The amended notification does not specify a grace period. While enforcement is expected to begin immediately upon publication (April 18, 2026), MOIT may issue clarifications on implementation timing or grandfathering for pending shipments. Subscribing to MOIT’s official notices is recommended.

Editorial Perspective / Industry Observation

From industry perspective, this regulatory shift signals Vietnam’s broader effort to align pet health technology oversight with ASEAN Medical Device Directive (AMDD) principles—treating data-driven animal wellness tools as de facto medical devices when they perform diagnostic or therapeutic functions. Analysis来看, it is less a sudden policy pivot and more a formalized extension of existing risk-based classification logic already applied to human-wearable health tech. Current more appropriate understanding is that this reflects Vietnam’s incremental regulatory maturation—not an isolated trade barrier.

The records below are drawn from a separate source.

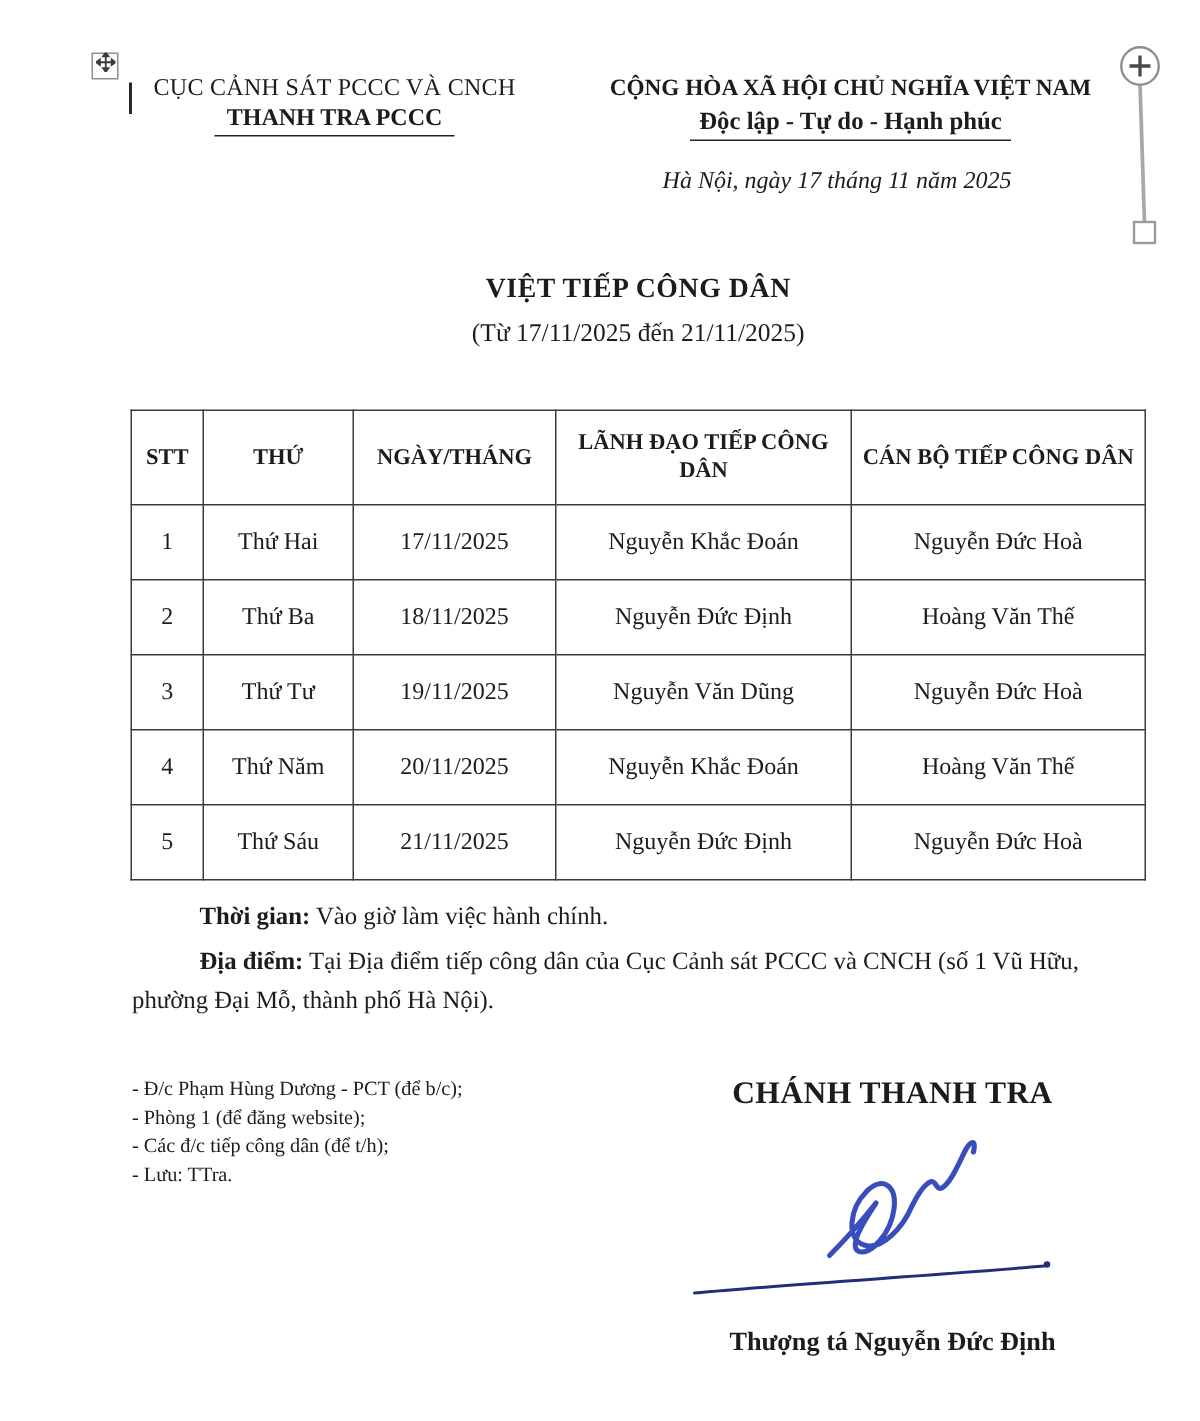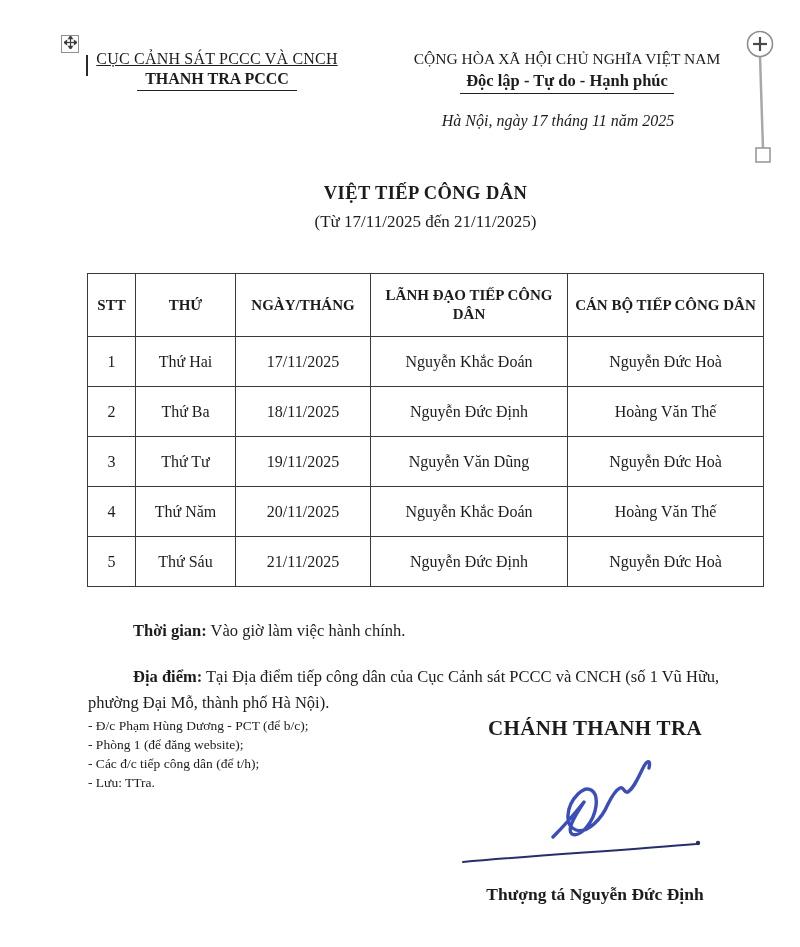--- a/index.html
+++ b/index.html
@@ -8,42 +8,41 @@
     position: relative;
     background: #ffffff;
     font-family: "Liberation Serif", "DejaVu Serif", serif;
     color: #1c1c1c;
     overflow: hidden;
   }
   .abs { position: absolute; }
 
   
   .hdr-left {
-    left: 72px; top: 50px; width: 290px;
+    left: 78px; top: 50px; width: 290px;
     text-align: center;
-    text-decoration: underline;
   }
   .hdr-left .org-parent {
     font-size: 16px; font-weight: 500; letter-spacing: 0.2px;
     white-space: nowrap;
   }
   .hdr-left .org-unit {
     font-size: 16px; font-weight: bold; margin-top: 2px;
     display: inline-block; border-bottom: 1.5px solid #222;
     padding: 0 8px 2px 8px;
   }
   .stray-bar {
     left: 86px; top: 55px; width: 2px; height: 21px; background: #2a2a2a;
   }
   .hdr-right {
     left: 378px; top: 50px; width: 378px;
     text-align: center;
   }
   .hdr-right .national-motto-1 {
-    font-size: 15.5px; font-weight: normal; white-space: nowrap;
+    font-size: 15.5px; font-weight: bold; white-space: nowrap;
   }
   .hdr-right .national-motto-2 {
     font-size: 16.5px; font-weight: bold; margin-top: 3px;
     display: inline-block; border-bottom: 1.5px solid #222;
     padding: 0 6px 2px 6px;
   }
   .dateline {
     left: 378px; top: 112px; width: 360px;
     text-align: center; font-style: italic; font-size: 16px;
   }
@@ -76,21 +75,21 @@
     text-align: center; vertical-align: middle;
     overflow: hidden;
   }
   table.schedule th {
     font-size: 15px; font-weight: bold; height: 63px; line-height: 1.25;
   }
   table.schedule td { font-size: 16px; height: 50px; }
 
   
   .notes { left: 88px; top: 598px; width: 678px; font-size: 16.5px; }
-  .notes p { text-indent: 45px; line-height: 26px; margin-bottom: 4px; margin-top: 20px; }
+  .notes p { text-indent: 45px; line-height: 26px; margin-bottom: 4px; }
   .notes .lbl { font-weight: bold; }
   .notes .phone { font-weight: bold; }
 
   
   .recipients { left: 88px; top: 714px; width: 300px; }
   .recipients .rec-label {
     font-size: 15px; font-weight: bold; font-style: italic;
   }
   .recipients ul { list-style: none; margin-top: 2px; }
   .recipients li { font-size: 13.5px; line-height: 19px; }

Observation来看, the inclusion of over 70% of Chinese pet tech exporters suggests MOIT prioritized high-volume, functionally convergent categories first, implying further device categories (e.g., smart feeders with health analytics) could follow.

Conclusion

This update marks a structural shift in market access conditions—not merely an administrative tweak. It elevates compliance from a commercial formality to a technical and procedural prerequisite. For stakeholders, the change is best understood as an operational inflection point: one requiring proactive alignment across manufacturing, documentation, and customs workflows—not reactive problem-solving after shipment.

Information Sources

Primary source: Vietnam Ministry of Industry and Trade (MOIT), Notification No. 12/2026/TT-BCT, Annex amendment dated April 18, 2026. Pending observation: MOIT has not yet published accompanying guidance on transitional measures, scope interpretation, or certification verification channels—these remain subjects for ongoing monitoring.